▶ [What to produce] The pictures are to be left out, and all remaining data is to be transcribed exactly as it appears.

──────── Input

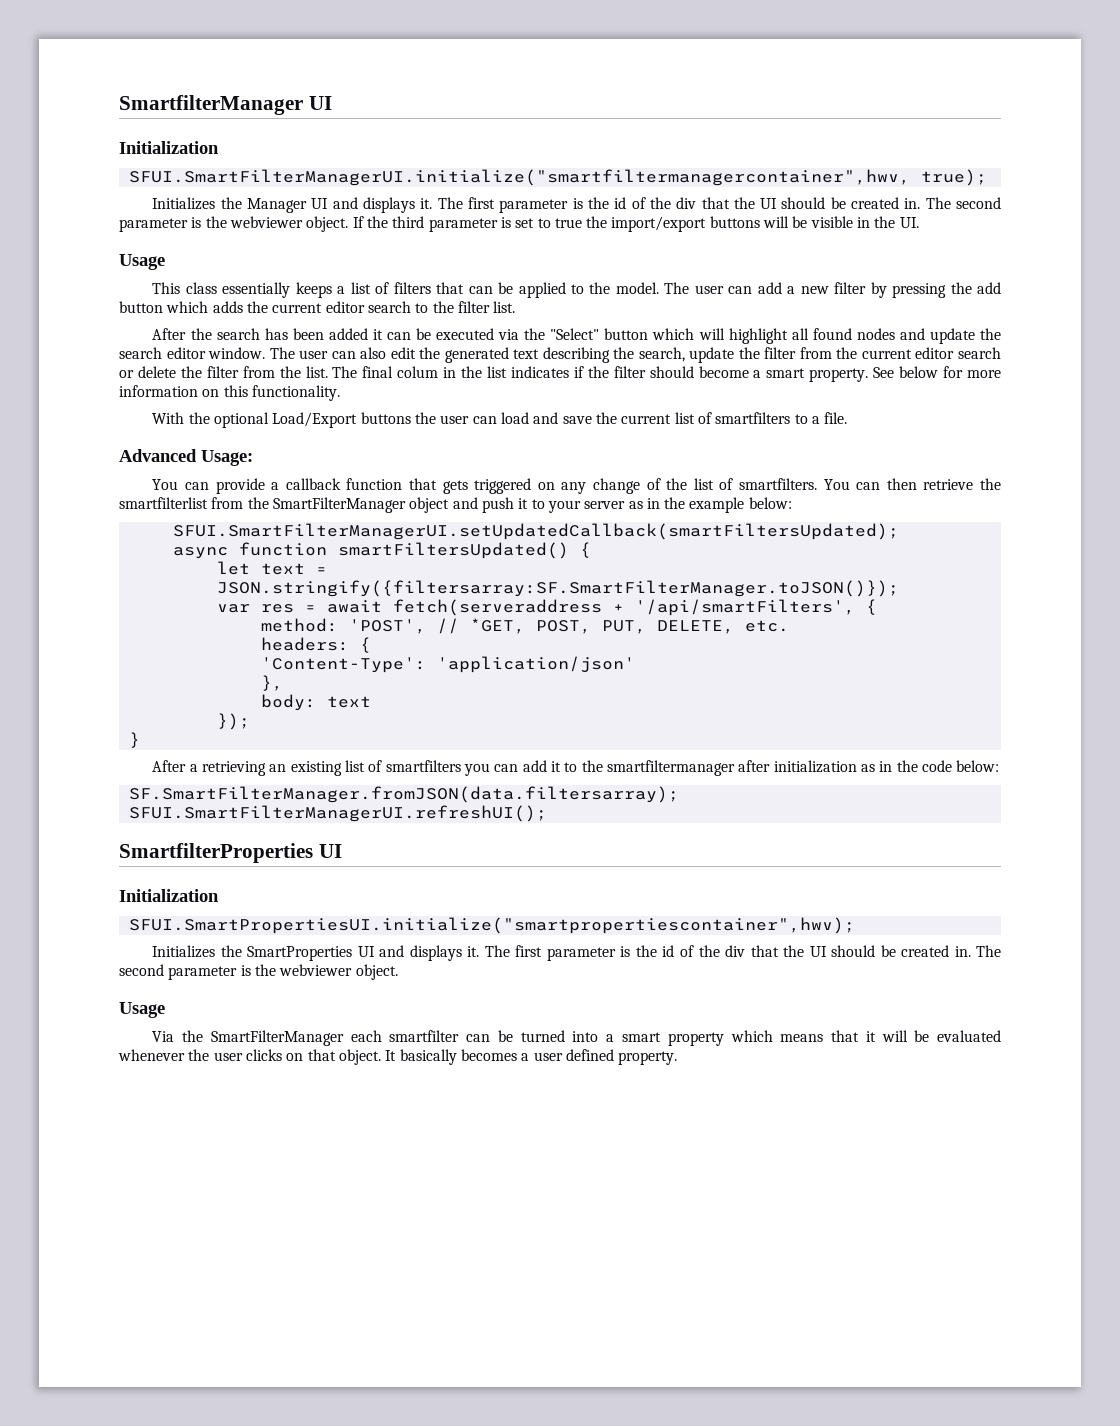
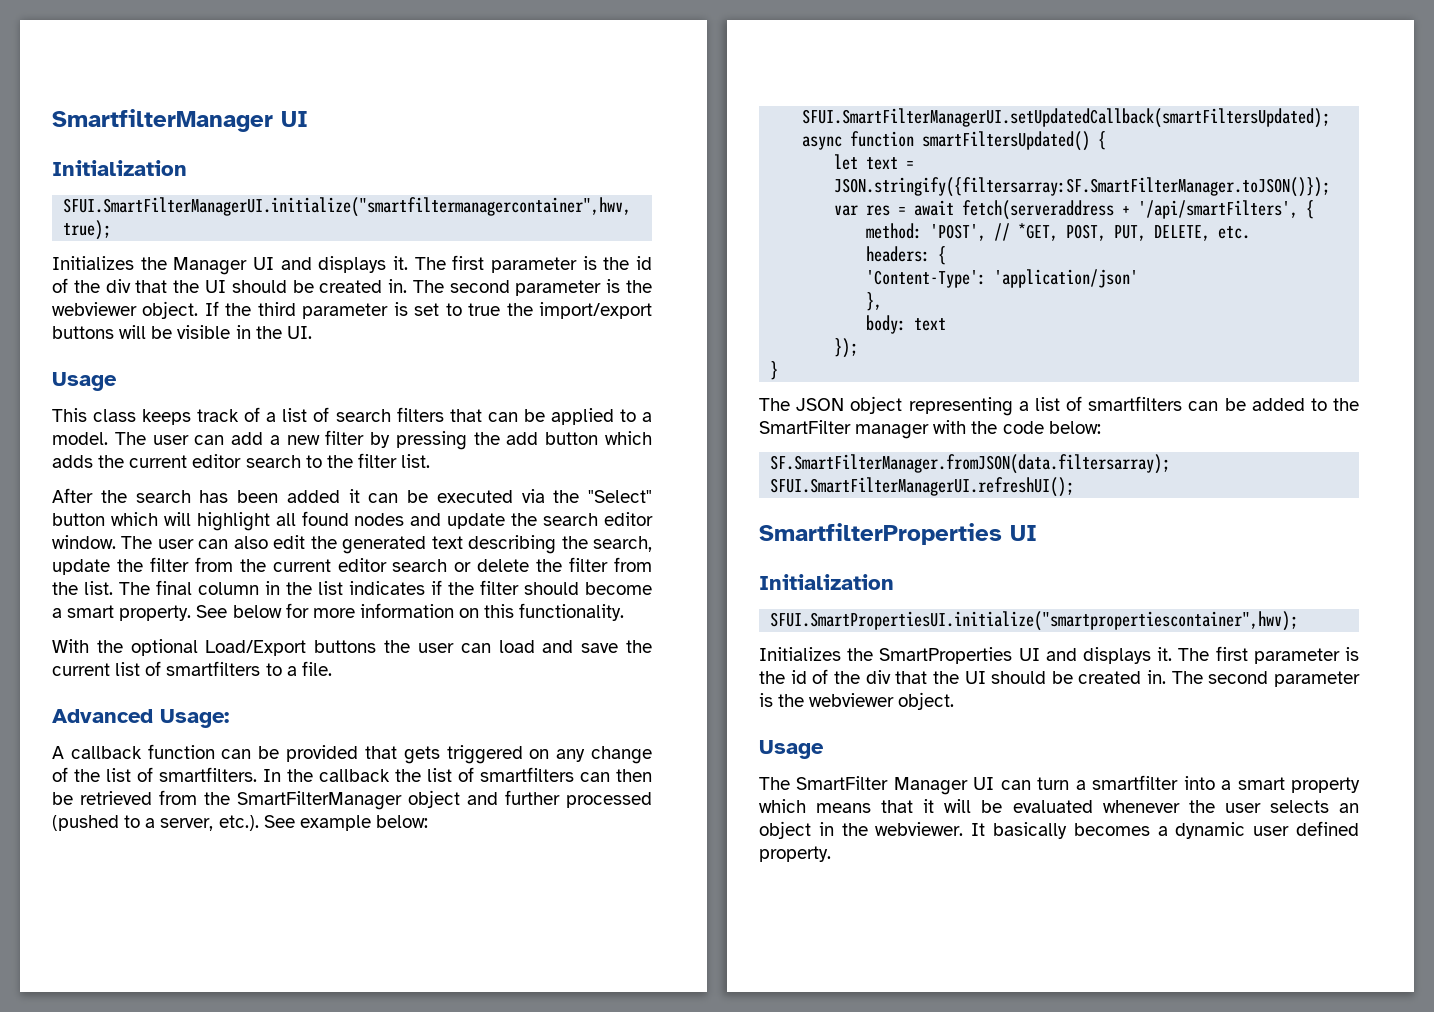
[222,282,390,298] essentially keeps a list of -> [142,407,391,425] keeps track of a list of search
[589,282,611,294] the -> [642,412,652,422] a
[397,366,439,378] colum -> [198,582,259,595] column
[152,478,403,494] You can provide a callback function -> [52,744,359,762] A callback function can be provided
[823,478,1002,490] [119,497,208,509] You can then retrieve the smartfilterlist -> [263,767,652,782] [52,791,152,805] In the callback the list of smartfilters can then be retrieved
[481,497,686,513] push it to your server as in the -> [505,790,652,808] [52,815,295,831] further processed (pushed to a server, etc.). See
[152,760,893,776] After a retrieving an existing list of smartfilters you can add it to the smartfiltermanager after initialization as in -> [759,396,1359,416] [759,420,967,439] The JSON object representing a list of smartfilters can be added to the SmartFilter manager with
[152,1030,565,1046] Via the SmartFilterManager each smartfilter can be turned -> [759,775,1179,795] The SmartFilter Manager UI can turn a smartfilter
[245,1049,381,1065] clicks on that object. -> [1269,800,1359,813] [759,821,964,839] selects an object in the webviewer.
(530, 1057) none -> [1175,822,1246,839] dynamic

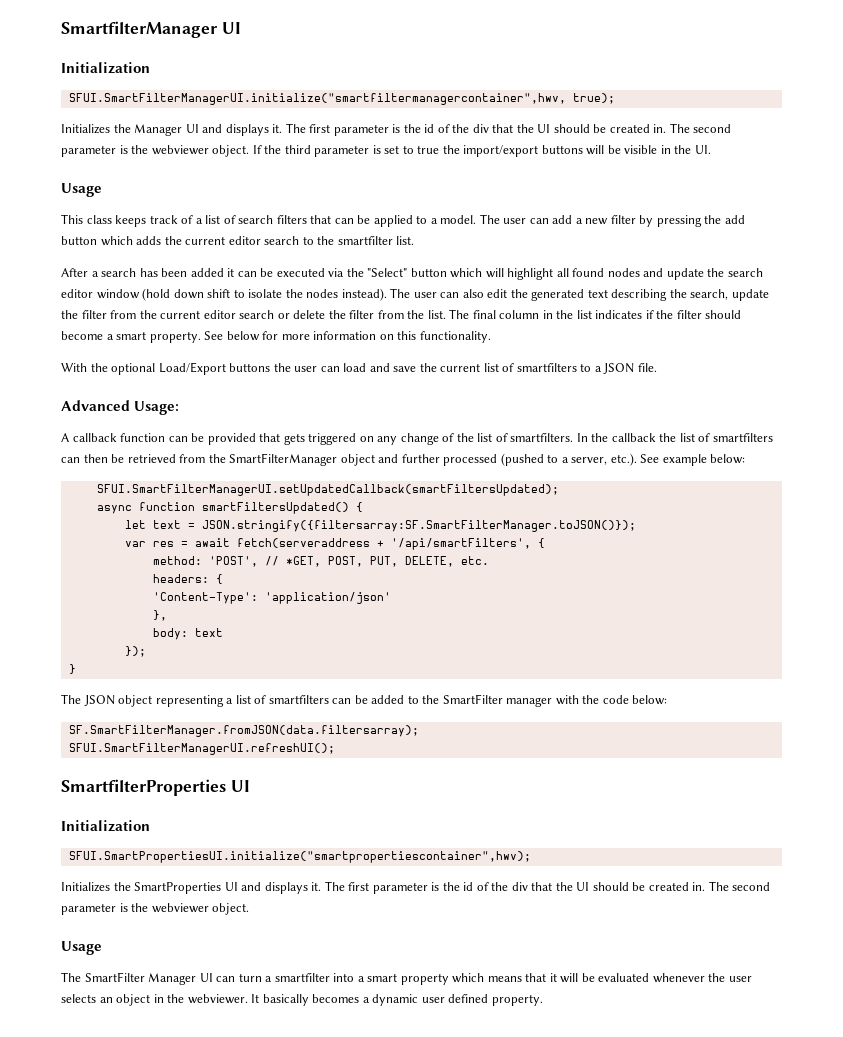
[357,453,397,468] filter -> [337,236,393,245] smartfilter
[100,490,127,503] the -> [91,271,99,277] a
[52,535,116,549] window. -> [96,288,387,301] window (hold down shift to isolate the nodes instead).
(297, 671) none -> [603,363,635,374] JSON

────────────────

▶ [Solution to this task]
[222,282,390,298] essentially keeps a list of -> [142,407,391,425] keeps track of a list of search
[589,282,611,294] the -> [642,412,652,422] a
[397,366,439,378] colum -> [198,582,259,595] column
[152,478,403,494] You can provide a callback function -> [52,744,359,762] A callback function can be provided
[823,478,1002,490] [119,497,208,509] You can then retrieve the smartfilterlist -> [263,767,652,782] [52,791,152,805] In the callback the list of smartfilters can then be retrieved
[481,497,686,513] push it to your server as in the -> [505,790,652,808] [52,815,295,831] further processed (pushed to a server, etc.). See
[152,760,893,776] After a retrieving an existing list of smartfilters you can add it to the smartfiltermanager after initialization as in -> [759,396,1359,416] [759,420,967,439] The JSON object representing a list of smartfilters can be added to the SmartFilter manager with
[152,1030,565,1046] Via the SmartFilterManager each smartfilter can be turned -> [759,775,1179,795] The SmartFilter Manager UI can turn a smartfilter
[245,1049,381,1065] clicks on that object. -> [1269,800,1359,813] [759,821,964,839] selects an object in the webviewer.
(530, 1057) none -> [1175,822,1246,839] dynamic

[357,453,397,468] filter -> [337,236,393,245] smartfilter
[100,490,127,503] the -> [91,271,99,277] a
[52,535,116,549] window. -> [96,288,387,301] window (hold down shift to isolate the nodes instead).
(297, 671) none -> [603,363,635,374] JSON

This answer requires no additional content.